--- Information shown ---
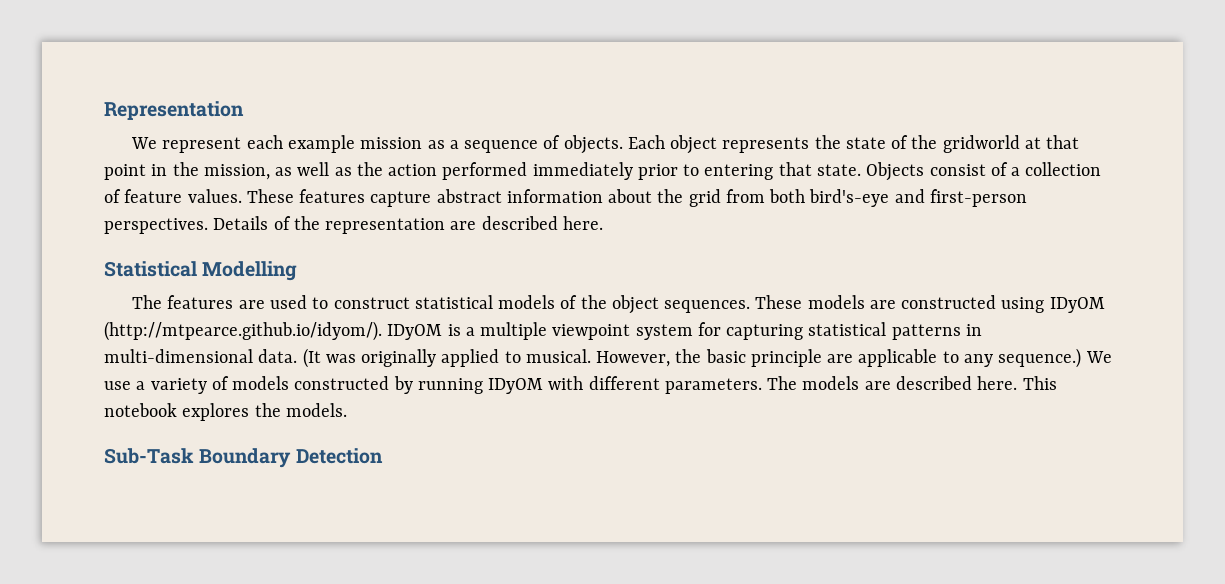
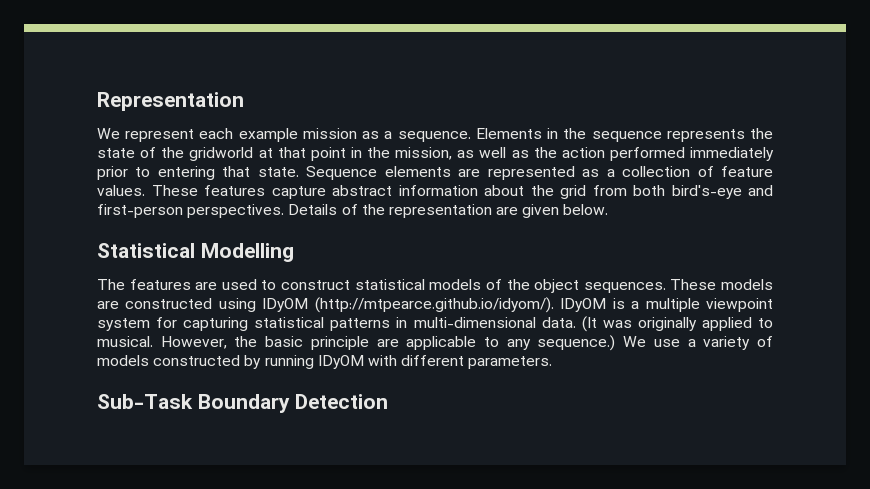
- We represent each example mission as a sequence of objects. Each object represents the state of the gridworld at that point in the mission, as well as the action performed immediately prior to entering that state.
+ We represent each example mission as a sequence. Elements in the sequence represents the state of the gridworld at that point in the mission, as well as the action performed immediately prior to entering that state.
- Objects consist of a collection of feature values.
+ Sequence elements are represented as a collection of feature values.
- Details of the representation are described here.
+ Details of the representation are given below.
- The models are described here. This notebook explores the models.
---
--- Information shown ---
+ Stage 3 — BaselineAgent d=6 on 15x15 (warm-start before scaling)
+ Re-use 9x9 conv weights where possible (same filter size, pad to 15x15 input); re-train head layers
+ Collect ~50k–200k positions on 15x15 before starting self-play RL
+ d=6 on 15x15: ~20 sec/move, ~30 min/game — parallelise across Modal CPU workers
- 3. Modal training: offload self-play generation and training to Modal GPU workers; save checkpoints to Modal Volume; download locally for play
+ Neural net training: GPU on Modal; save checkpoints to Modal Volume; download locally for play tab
---
--- Information shown ---
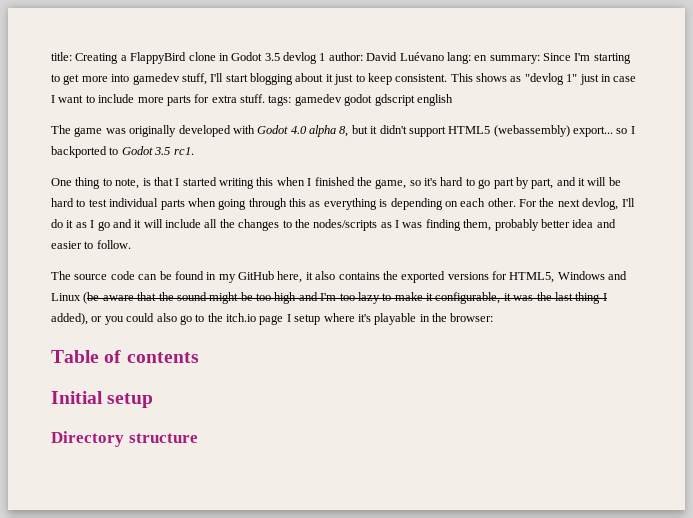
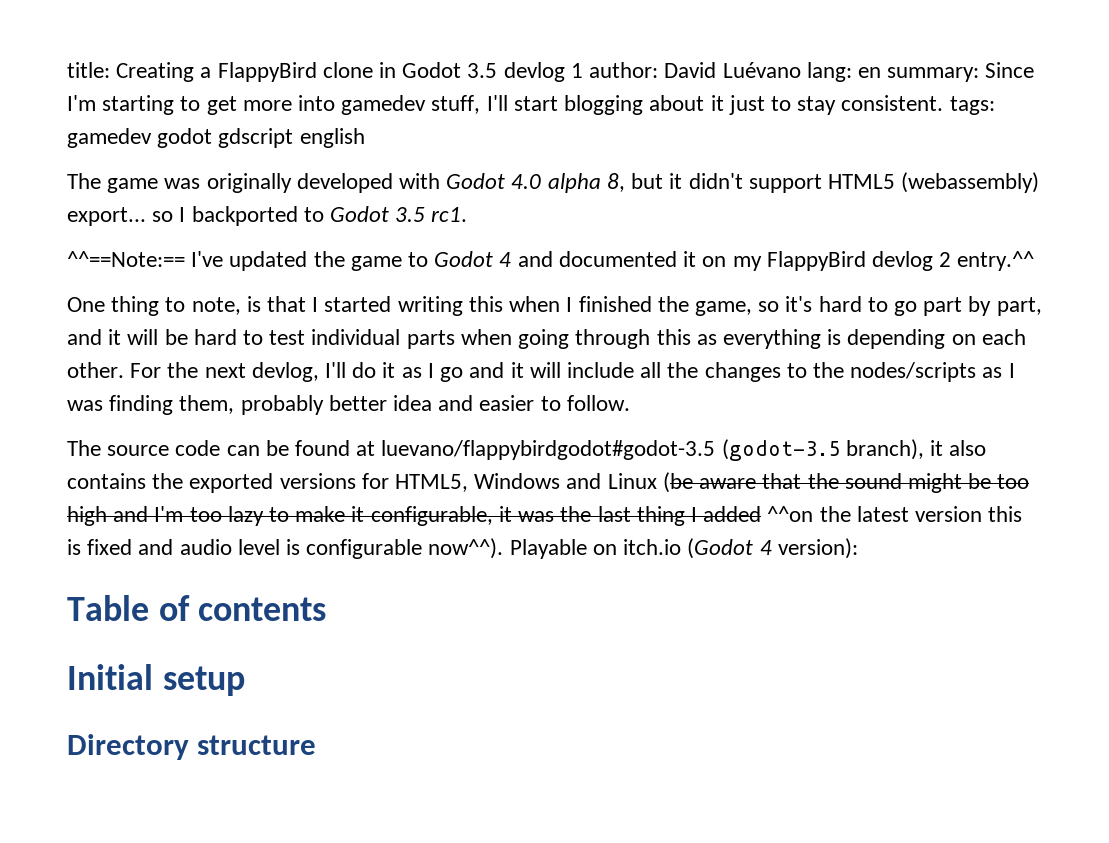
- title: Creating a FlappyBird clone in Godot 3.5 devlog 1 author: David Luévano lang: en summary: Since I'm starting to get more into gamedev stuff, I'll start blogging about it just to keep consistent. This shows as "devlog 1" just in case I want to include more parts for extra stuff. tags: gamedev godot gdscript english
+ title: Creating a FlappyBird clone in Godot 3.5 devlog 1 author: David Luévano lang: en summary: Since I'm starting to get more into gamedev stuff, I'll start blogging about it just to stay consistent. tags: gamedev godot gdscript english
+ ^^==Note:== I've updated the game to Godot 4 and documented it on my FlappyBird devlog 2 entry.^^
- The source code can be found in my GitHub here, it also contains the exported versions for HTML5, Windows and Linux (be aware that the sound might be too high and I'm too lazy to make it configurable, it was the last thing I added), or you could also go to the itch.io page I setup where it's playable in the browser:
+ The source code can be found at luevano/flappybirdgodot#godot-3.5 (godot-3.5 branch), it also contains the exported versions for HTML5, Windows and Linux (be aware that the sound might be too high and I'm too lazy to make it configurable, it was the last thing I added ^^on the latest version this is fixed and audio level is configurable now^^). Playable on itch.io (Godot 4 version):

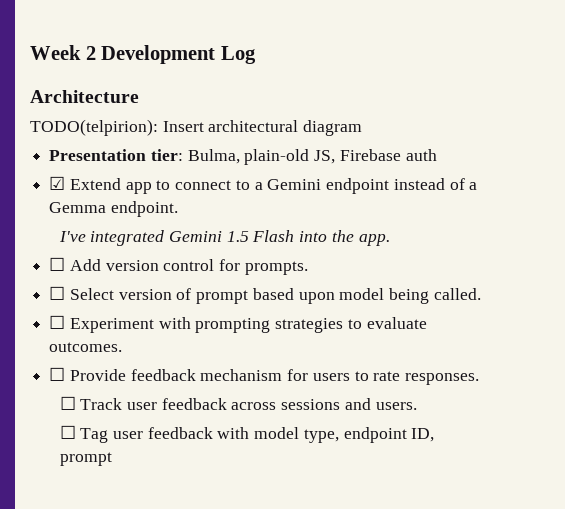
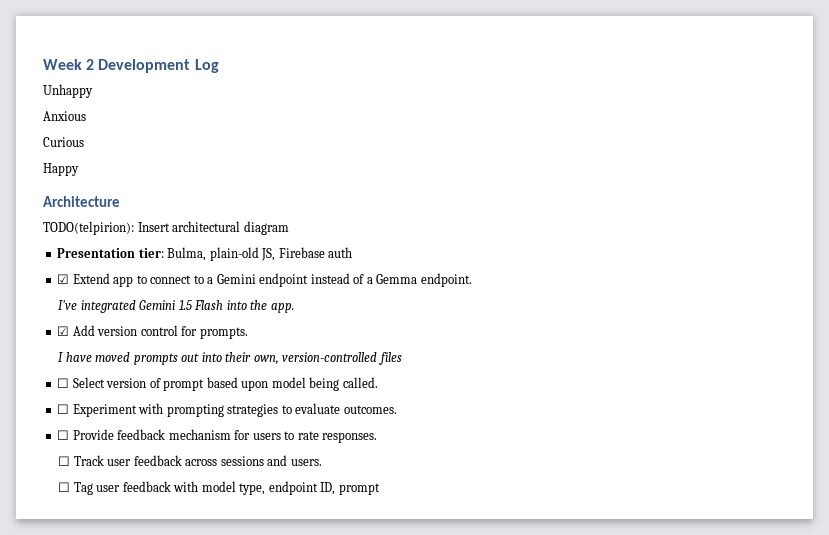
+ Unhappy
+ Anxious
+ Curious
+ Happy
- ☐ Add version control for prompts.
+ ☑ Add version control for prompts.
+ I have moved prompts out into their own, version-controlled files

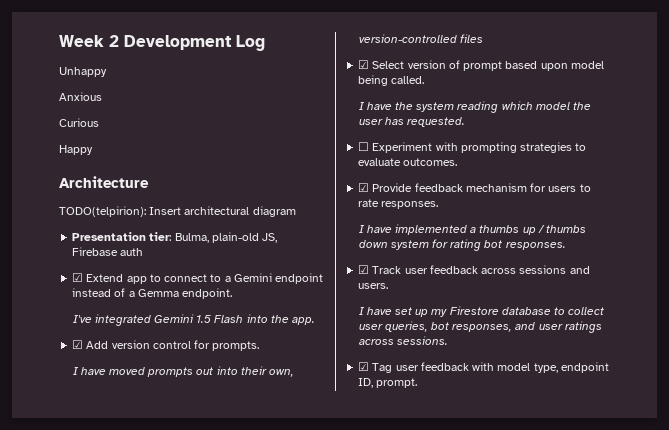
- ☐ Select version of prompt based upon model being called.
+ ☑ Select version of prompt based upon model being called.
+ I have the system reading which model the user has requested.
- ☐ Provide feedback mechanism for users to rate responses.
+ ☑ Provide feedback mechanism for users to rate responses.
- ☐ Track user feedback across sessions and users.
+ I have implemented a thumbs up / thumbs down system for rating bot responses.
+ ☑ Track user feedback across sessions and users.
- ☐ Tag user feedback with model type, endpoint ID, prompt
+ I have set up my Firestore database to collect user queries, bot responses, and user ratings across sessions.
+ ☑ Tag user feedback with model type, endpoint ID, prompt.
---
Above are the records; copy exactly the lines from the line with "- 3. Modal training: offload" through the line with "for play tab", both included.

- 3. Modal training: offload self-play generation and training to Modal GPU workers; save checkpoints to Modal Volume; download locally for play
+ Neural net training: GPU on Modal; save checkpoints to Modal Volume; download locally for play tab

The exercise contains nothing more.